POSTA NOTTURNA/ “After the Gold Rush”: appunti sul tempo e la copertina di un disco rock

- Corrado Sala

La foto della copertina di un disco rock può rivelare, a distanza di anni, molte più cose di quello che poteva sembrare a prima vista, come questa di Neil Young. di CORRADO SALA

young_goldrush_R439 La copertina di After the Gold Rush

Questo è lo scatto originale di una delle copertine più belle e, per me, più inquietanti di tutti gli anni ’70: “After The Gold Rush”, di Neil Young. La foto è dell’allora giovanissimo Joel Bernstein (18 anni) ed è stata scattata all’angolo tra Sullivan Street e West 3rd Street al Greenwich Village, New York. Siamo nei primi giorni del 1970, Neil Young è ritratto mentre passeggia per strada. Affianco a lui c’è Graham Nash.
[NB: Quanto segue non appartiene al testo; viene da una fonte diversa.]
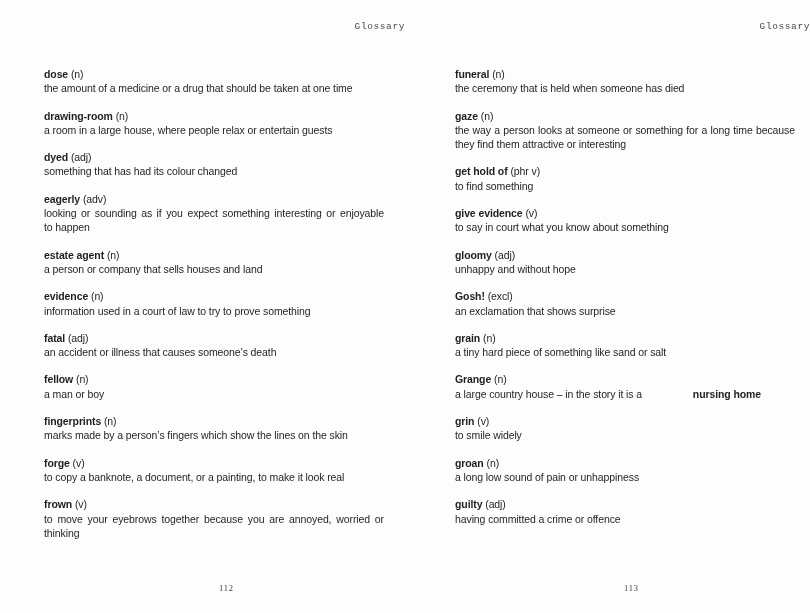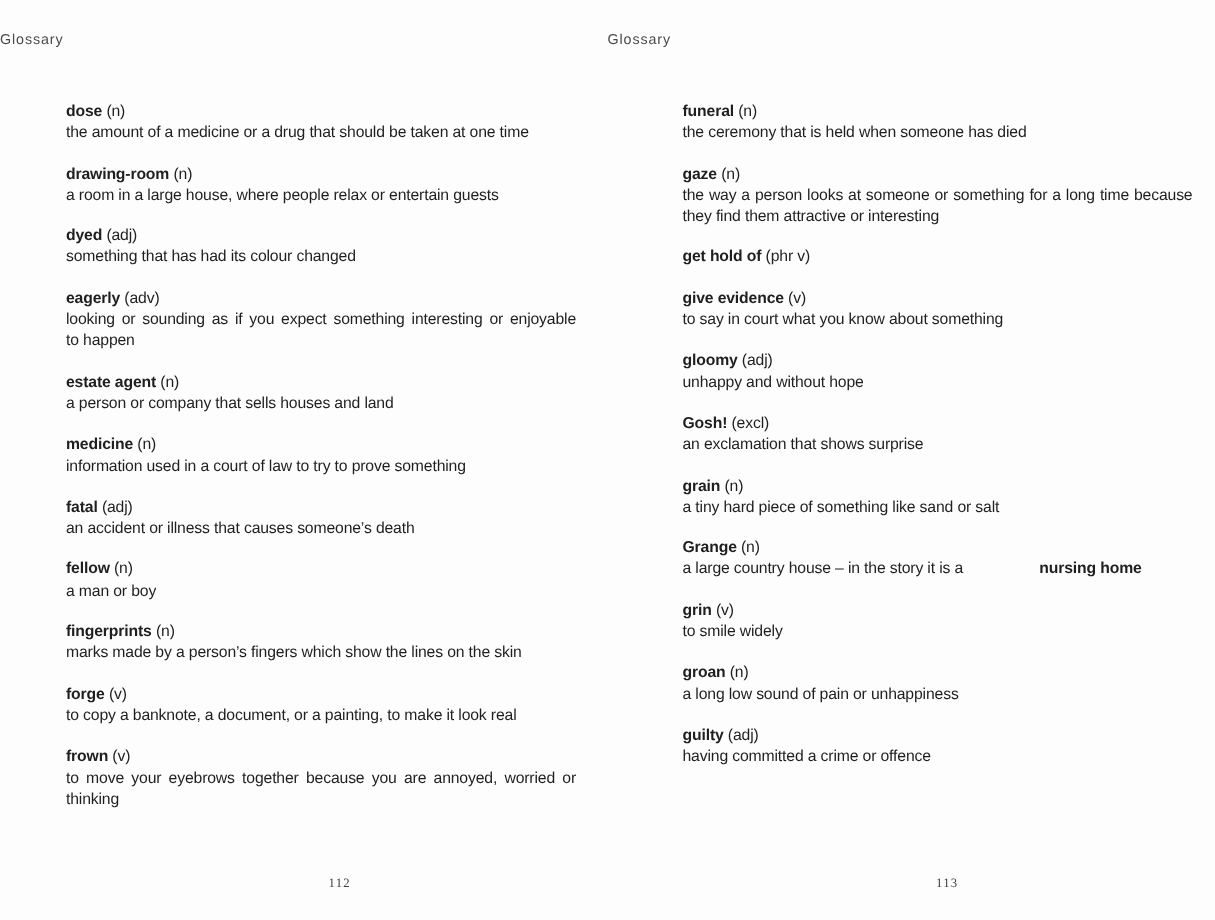"Glossary" .page-header { font-family: Liberation Sans, sans-serif -> Liberation Mono, monospace; text-align: left -> right }
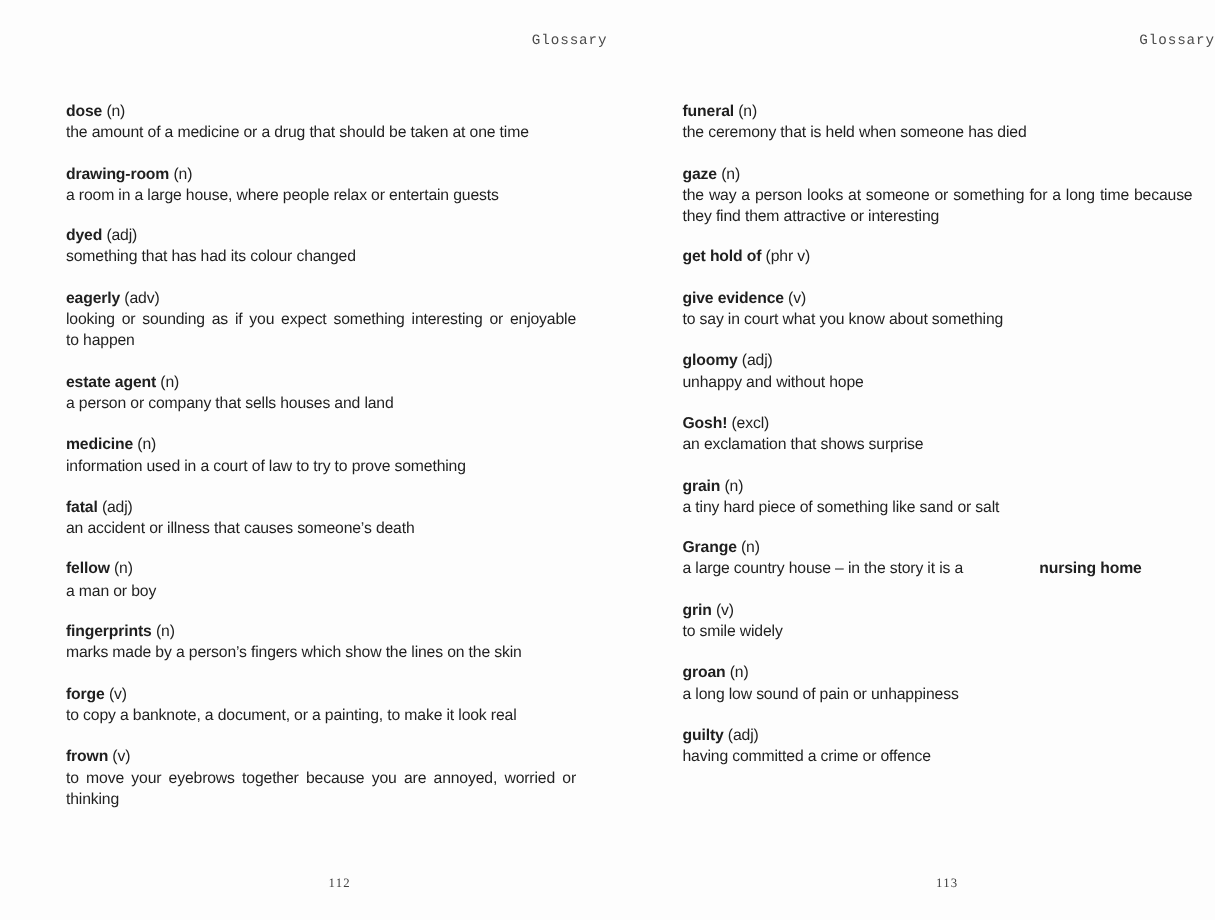"to find something" div.def { html: none -> <div> <div>to find something</div> </div> }
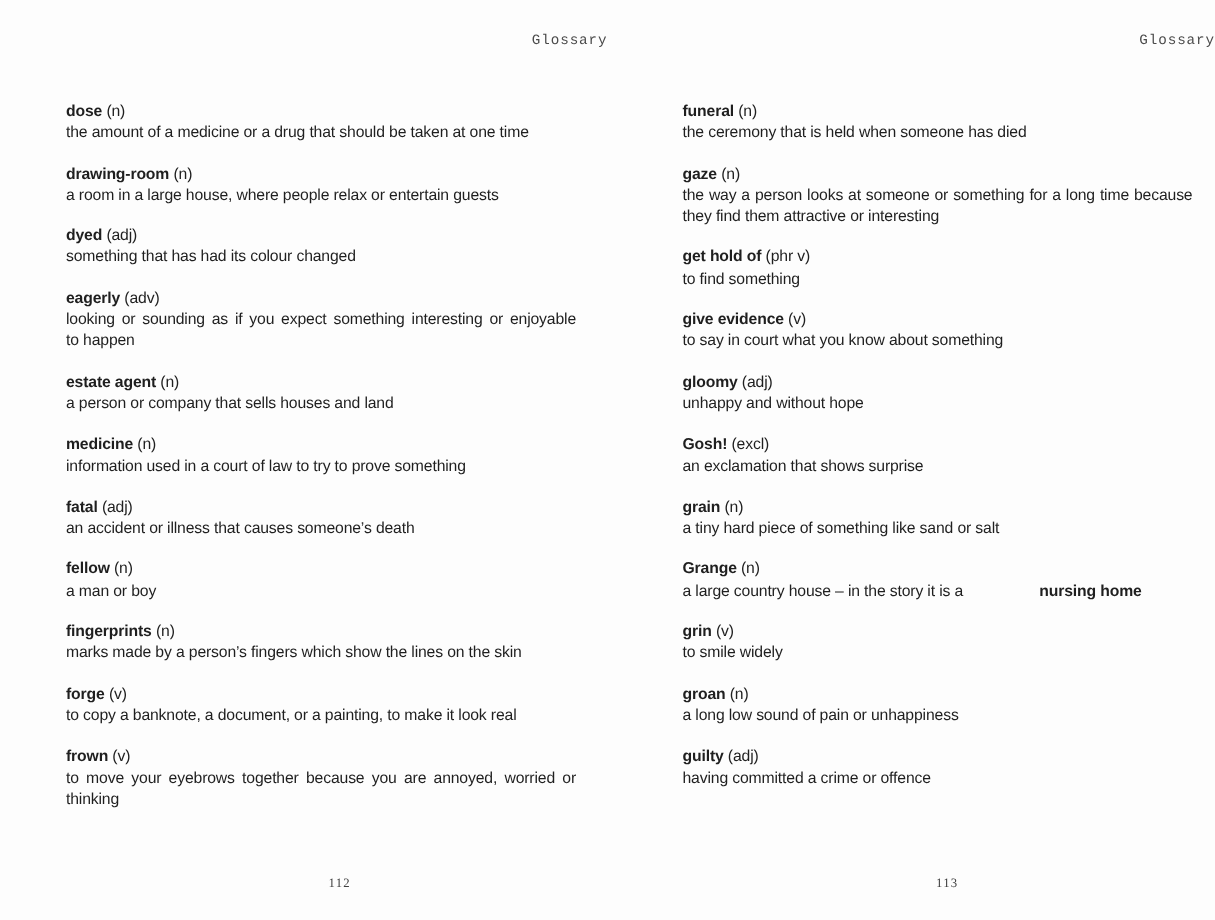"medicine" span.term { text: medicine -> evidence }
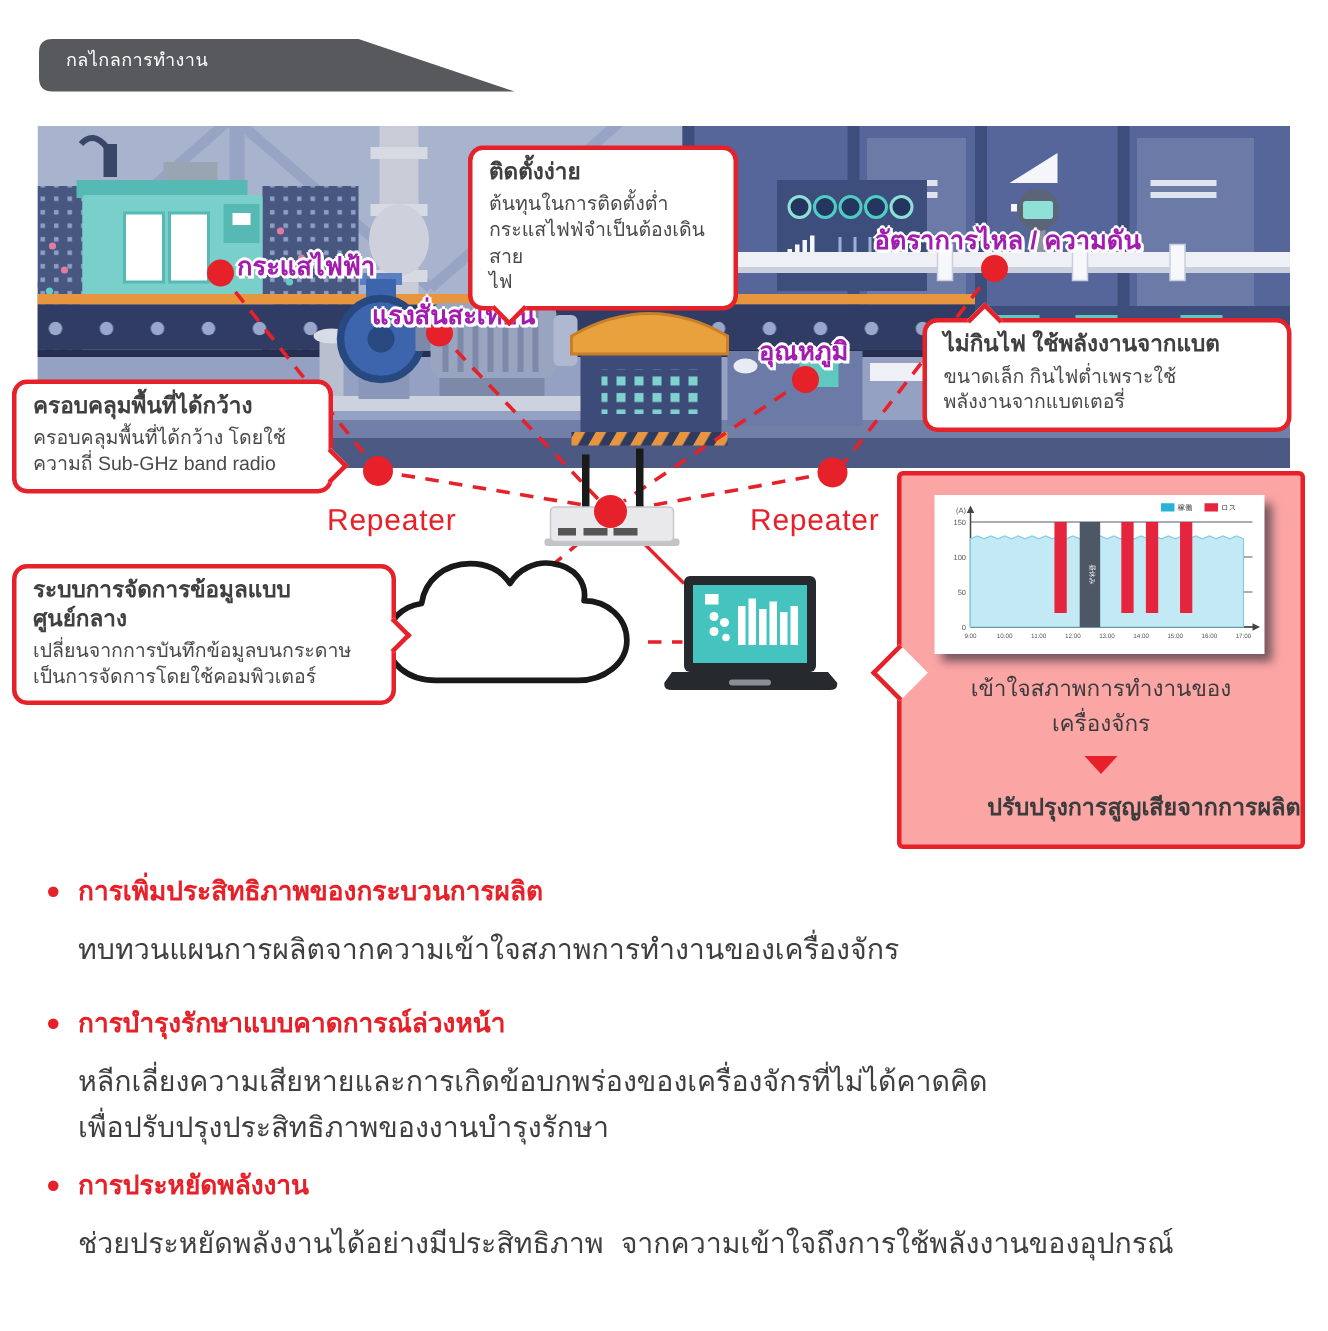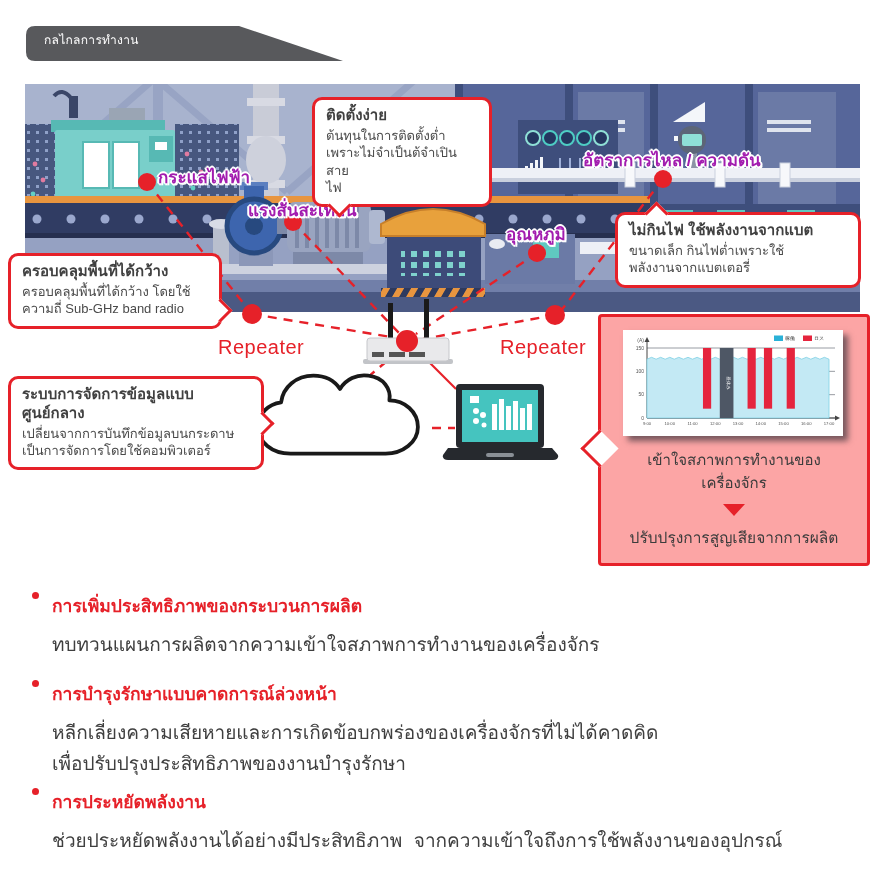"ต้นทุนในการติดตั้งต่ำ" div.cb { text: เพราะไม่จำเป็นต้จำเปินสาย -> กระแสไฟฟ่จำเป็นต้องเดินสาย }
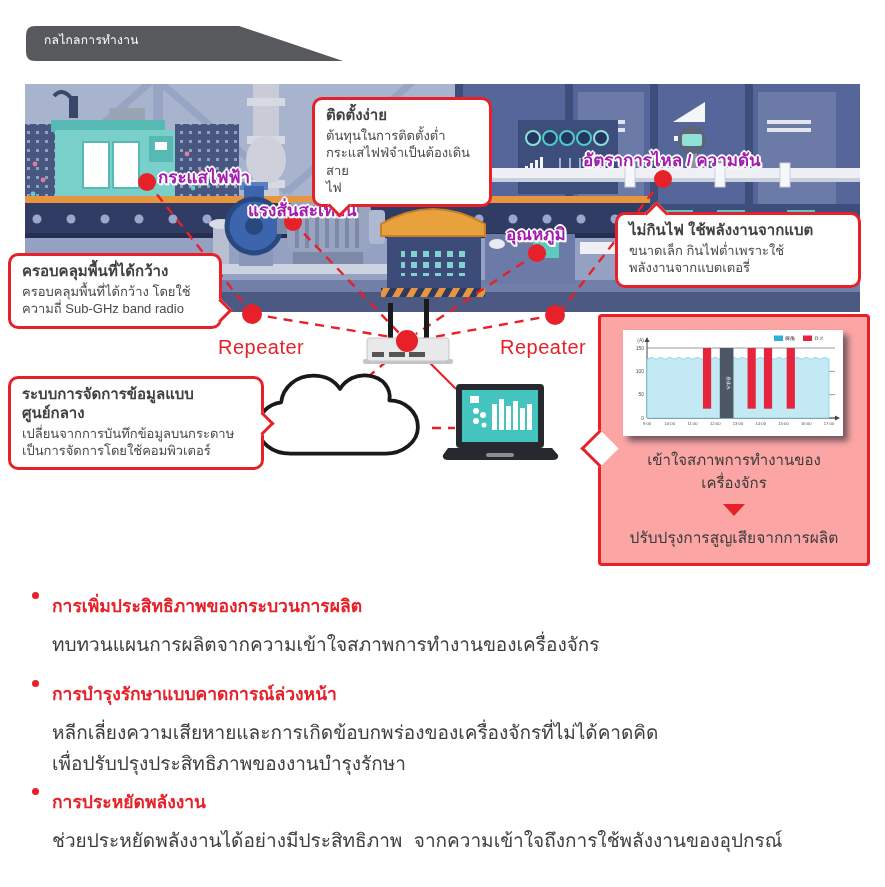"ปรับปรุงการสูญเสียจากการผลิต" .card .concl { font-weight: none -> bold; text-align: center -> right }
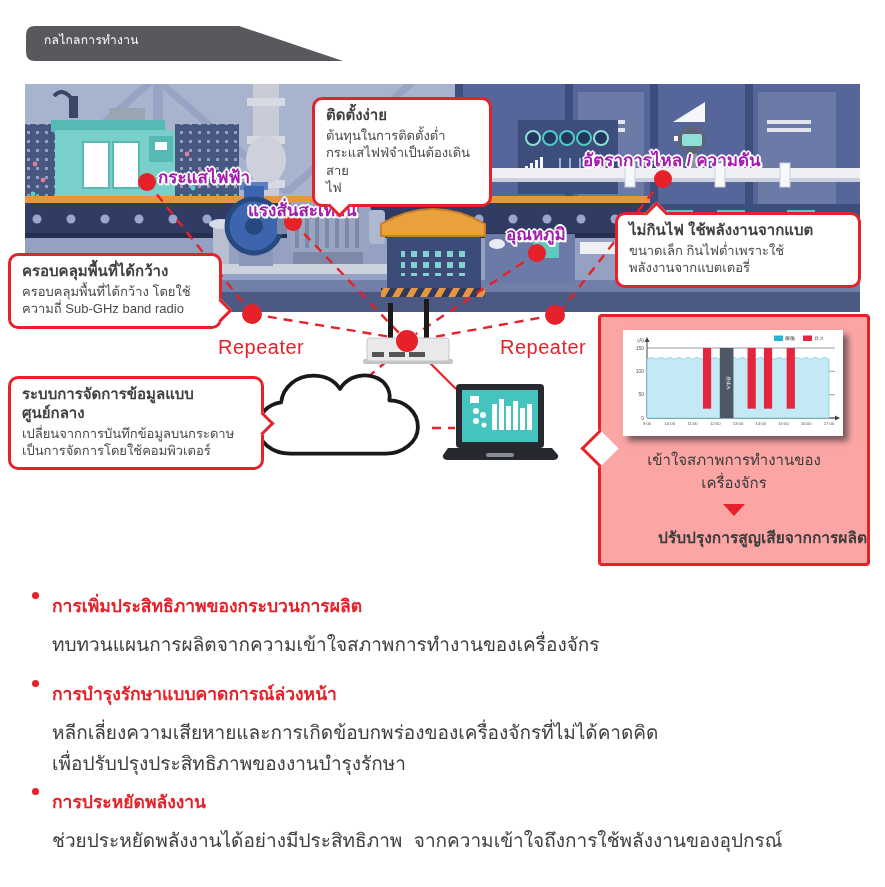"การเพิ่มประสิทธิภาพของกระบวนการผลิต" .benefit .bt { align-items: flex-start -> center; margin-top: 12px -> none }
L’elemento inquietante della foto (solarizzata nella versione copertina e senza Nash), è per me la vecchia signora. Sembra spuntare dalla schiena di Nei Young. I due appaiono, come in certi fumetti paranormali (penso a Dylan Dog), uniti in un solo corpo e diretti in direzioni opposte. La foto è realmente uno scatto di strada, fuori da ogni posa, eppure è talmente suggestiva che per anni mi sono chiesto se fosse un fotomontaggio. Non lo è.

“Guarda Madre Natura in fuga negli anni Settanta”, dice un verso della meravigliosa canzone che dà il titolo all’album e oggi, a molto tempo da allora, capisco perché quella foto mi ha sempre impressionato. Neil Young, come Bernstein, era anche lui giovanissimo a quel tempo, 25 anni, mentre la vecchia signora che sembra uscire dalla sua schiena e già evidentemente molto avanti negli anni. Adesso che il tempo è diventato per me un elemento di riflessione costante, una materia da indagare, quell’inquietudine si spiega.

E’ una cosa che ho già scritto ma lo faccio nuovamente, perché mentre lo scrivo capisco anch’io dove sto andando e così circoscrivo l’area della mia ricerca: invecchiamo perché il tempo ci passa in mezzo e ci consuma. E’ per questo che diventiamo vecchi, perché quella entità inafferrabile che è il tempo ci passa dentro, come acqua o come ruggine, e ogni giorno porta via qualcosa.
La vita è questo: il passaggio inesorabile del tempo e a volte, vivere, non significa nient’altro che questo. Tempo che passa.

Allora la vecchia signora che attraversa Neil Young è stata per me forse questo: l’immagine del tempo che passa. L’immagine riflessa di un giovane cantautore canadese che, come Madre Natura, è in fuga negli anni ’70, mentre alle sue spalle, la previsione di un futuro ineluttabile lo sta già consumando.

Ho visto Neil Young due anni fa al Summer Festival di Lucca. Se chiudevo gli occhi e ascoltavo la musica, mi appariva all’angolo tra Sullivan Street e West 3rd Street, al Greenwich Village di New York, in un freddo mattino del 1970. Quando li riaprivo, non lo vedevo più. Al suo posto, con la tracolla nera stampata di colombe e simboli della pace, c’era la vecchia signora con i giornali in mano. Vedevo in quel momento la vita che, mentre la vita esisteva ancora, se n’era già andata. Vedevo molti anni prima, in quella copertina, la profezia di quello che solo molto tempo dopo avrei saputo.